Droit à la déconnexion : un salarié obtient 60.000 euros de dédommagement
Un téléphone dans une boutique à Paris, le 14 novembre 2012 (illustration)

Orange avec AFP, publié le jeudi 02 août 2018 à 14h00

Le salarié français, employé par une multinationale britannique, était obligé de laisser son téléphone allumé jour et nuit.

Il devait rester joignable à tout moment. Un salarié d'un grand groupe a obtenu quelque 60.868 euros de la part de son employeur en dédommagement de sa disponibilité permanente. La décision a été rendue par la Cour de cassation le 12 juillet dernier, rapporte Le Figaro mercredi 1er août.

L'employé, qui avait été nommé directeur régional en avril 2010, avait obligation de "laisser en permanence son téléphone allumé (...) pour répondre aux sollicitations de ses subordonnés ou clients", détaille la Cour dans son arrêt.



L'employeur, qui ne considérait pas cette contrainte comme une "astreinte", n'a donc pas offert de compensation financière en jours de repos à son salarié, ce qu'impose pourtant la loi El Khomri.
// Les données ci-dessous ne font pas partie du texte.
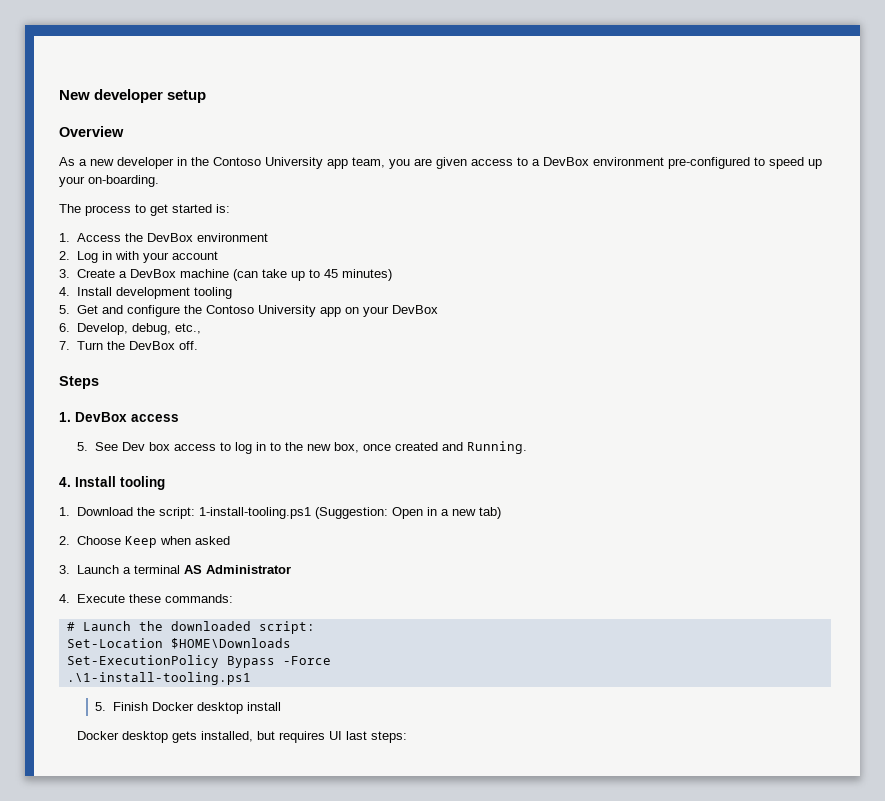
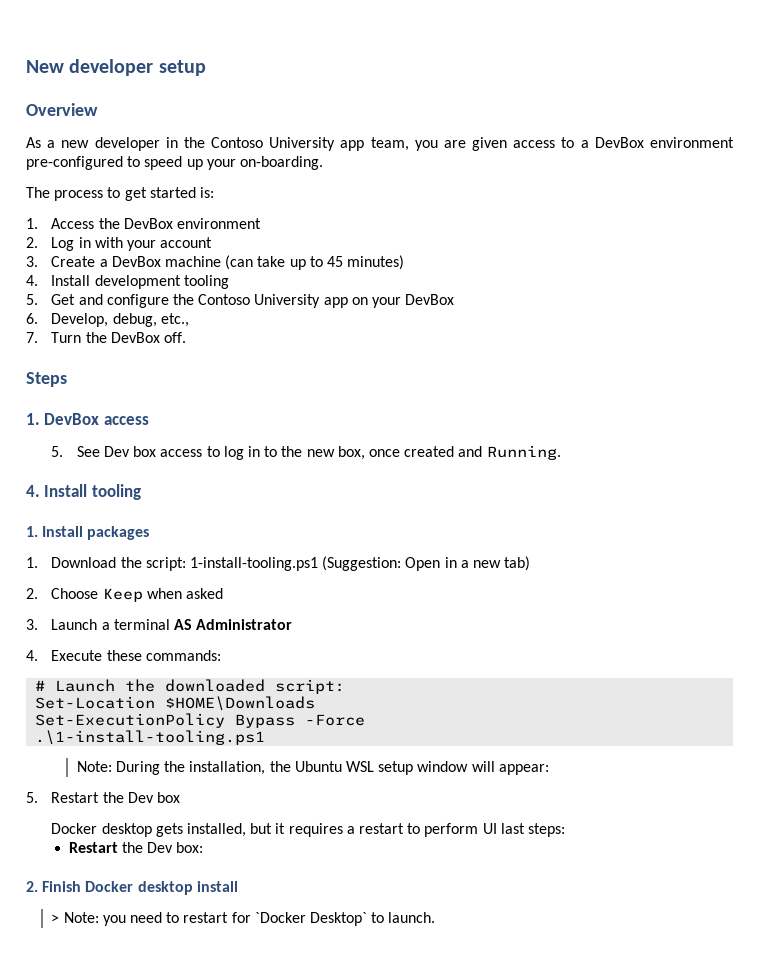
+ 1. Install packages
- 5. Finish Docker desktop install
+ Note: During the installation, the Ubuntu WSL setup window will appear:
+ 5. Restart the Dev box
- Docker desktop gets installed, but requires UI last steps:
+ Docker desktop gets installed, but it requires a restart to perform UI last steps:
+ Restart the Dev box:
+ 2. Finish Docker desktop install
+ > Note: you need to restart for `Docker Desktop` to launch.

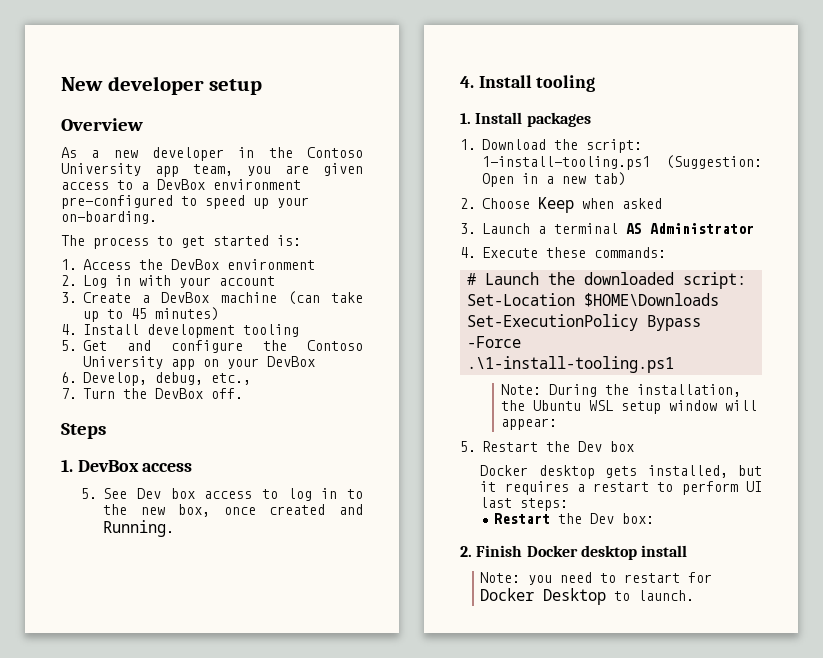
- > Note: you need to restart for `Docker Desktop` to launch.
+ Note: you need to restart for Docker Desktop to launch.

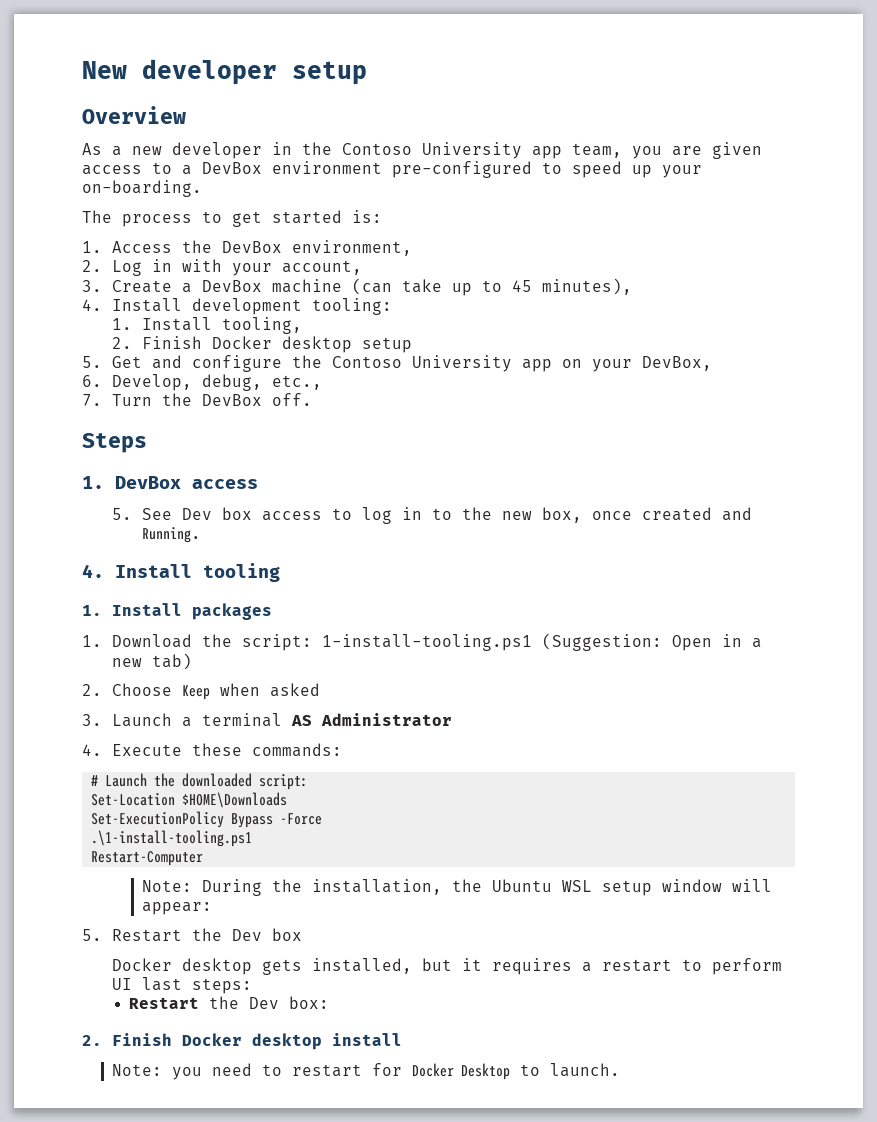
- 1. Access the DevBox environment
+ 1. Access the DevBox environment,
- 2. Log in with your account
+ 2. Log in with your account,
- 3. Create a DevBox machine (can take up to 45 minutes)
+ 3. Create a DevBox machine (can take up to 45 minutes),
- 4. Install development tooling
+ 4. Install development tooling:
+ 1. Install tooling,
+ 2. Finish Docker desktop setup
- 5. Get and configure the Contoso University app on your DevBox
+ 5. Get and configure the Contoso University app on your DevBox,
+ Restart-Computer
En effet, depuis 2016, tout employé doit pouvoir déconnecter ses mails et son téléphone. Le simple fait de devoir rester connecté en dehors du temps de travail suffit à définir une astreinte, précise Le Figaro.



Selon une récente étude, 57% des cadres français aimeraient exercer leur droit à la déconnexion de manière plus ferme, afin de préserver leur vie privée comme leur santé. Cette aspiration est encore plus forte chez les femmes cadres (59,5% contre 55,1% pour les hommes).